Aussi ai-je très vite compris qu’il ne s’agissait pas pour moi de fixer l’action, mais plutôt son retrait. L’image fixe plutôt que celle en mouvement, c’est penser que c’est plutôt à moi de me mettre en mouvement. N’est-ce pas la définition de l’émotion ? C’était précisément observer le silence et atteindre, tendre vers une forme pensive plutôt qu’une forme pensée, c’était et c’est toujours « peindre non la forme mais l’effet qu’elle produit » (Mallarmé)…

Une économie du peu participe de ce ralentissement, une image doit rester rare, est rare. Je crois, comme Hervé Guibert, que la pratique de la photographie n’a d’intérêt pour moi que précisément dans la résistance que j’éprouve à son égard, dans cette façon rétive, prudente de la pratiquer.

Dans ce questionnement permanent qu’elle peut entretenir avec les autres arts. L’emprunt du montage au cinéma afin de créer le rythme interne d’un livre, un montage cut, un plan séquence, etc. Je pense à Robert Bresson, dans ses Notes sur le cinématographe « Il faut qu’une image se transforme au contact d’autres images, comme une couleur au contact d’autres couleurs. » Finalement ne serait-ce pas plutôt l’entre-images qui me préoccupe ? » Anne-Lise Broyer

Dans cette envie qu’a la Galerie VU’ de s’engager toujours avec de nouvelles écritures, de nouvelles façons de voir et de pratiquer la photographie, le choix d’Anne-Lise Broyer s’est imposé comme l’évidence d’une reconnaissance. Celle d’une culture nourrie – comme le montrent ces trois séries réunies pour la première fois à Paris – de films, de littérature, de musique et de chansons qui sont sources de réminiscences sensibles et vont au-delà de la simple inspiration.

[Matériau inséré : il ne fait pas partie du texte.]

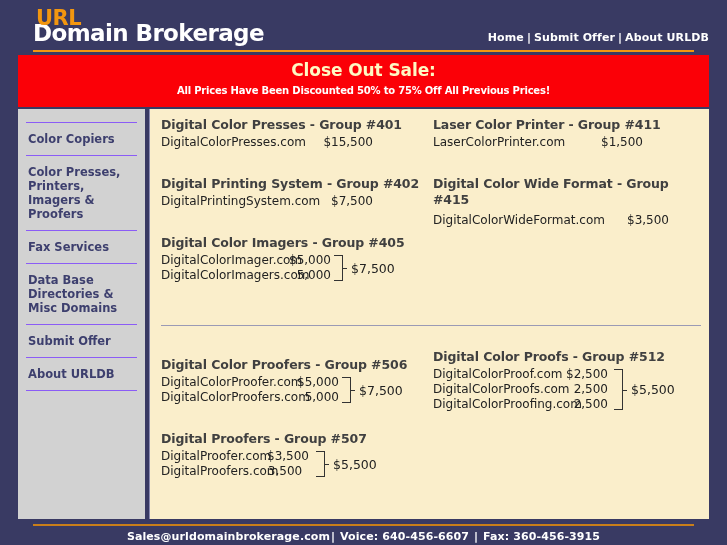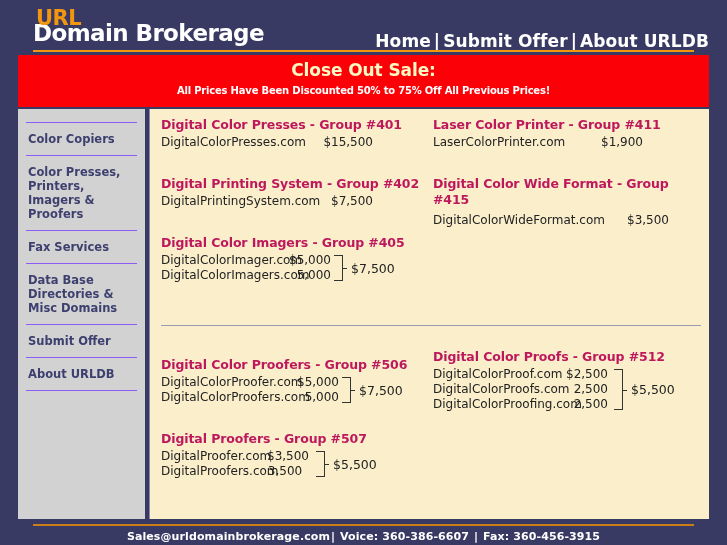"Home | Submit Offer |" .nav { font-size: 17px -> 11px }
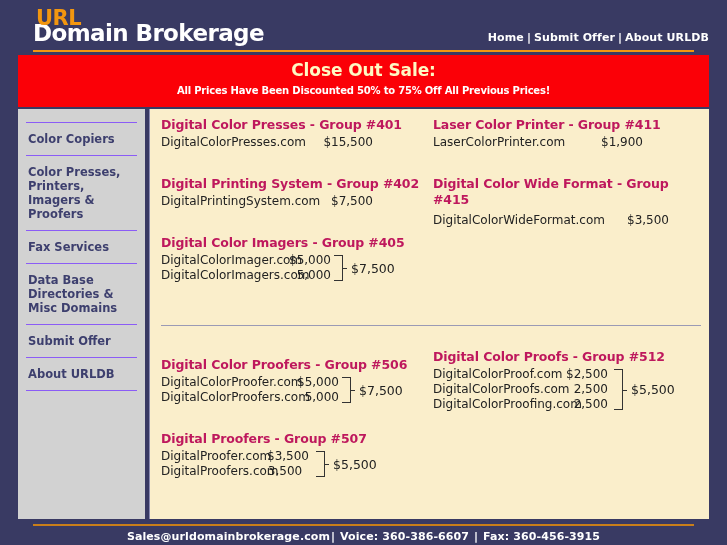"Digital Color Presses - Group" .group-title { color: #be185d -> #404040 }
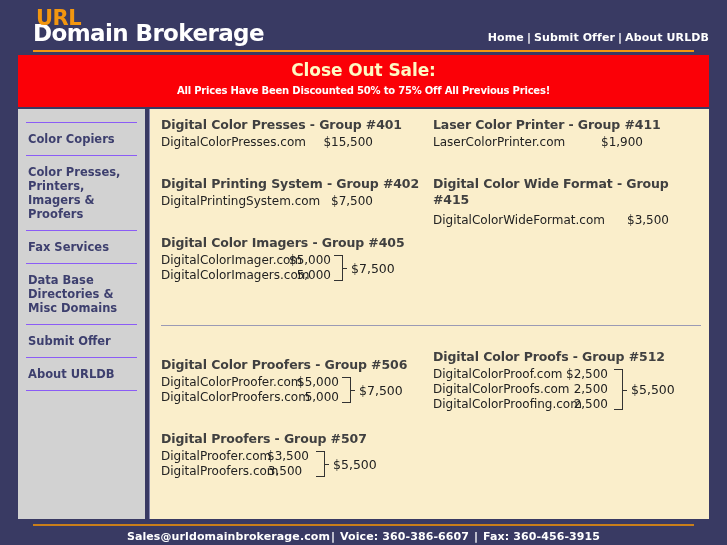"$1,900" span.price { text: $1,900 -> $1,500 }
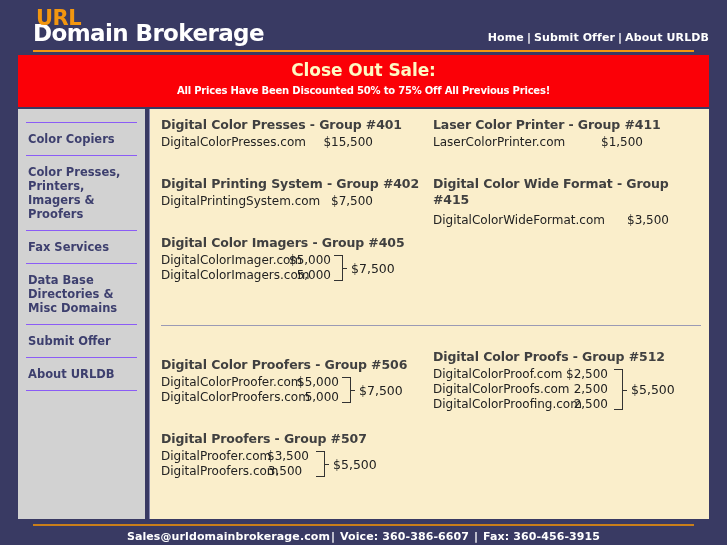"Voice: 360-386-6607" span { text: 360-386-6607 -> 640-456-6607 }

Elle s’inscrit ainsi naturellement dans l’histoire de la Galerie qui réunit des photographes partageant les mêmes liens avec d’autres arts. Sa photographie, pratiquée avec parcimonie, ne naît pas d’un désir spontané mais d’une construction mentale très élaborée.

Ses images prennent peu à peu leur place dans une construction qu’elle définit au gré du récit qu’elle élabore. C’est une photographie qui demande du temps et de l’espace. D’où l’utilisation très personnelle de l’espace pour donner au temps sa place et qu’ensemble ils installent une distance juste.

13 années de photographie ne peuvent être considérées comme une rétrospective, surtout quand la photographe vient de fêter ses 34 ans… Non, il en va d’une autre décision.  Celle de montrer une autre photographie qui ne peut aller sans une autre façon de la montrer. L’image argentique, merveilleusement tirée par Guillaume Geneste, s’enrichit alors de la présence du dessin, du texte et du son dans l’espace revisité de la galerie.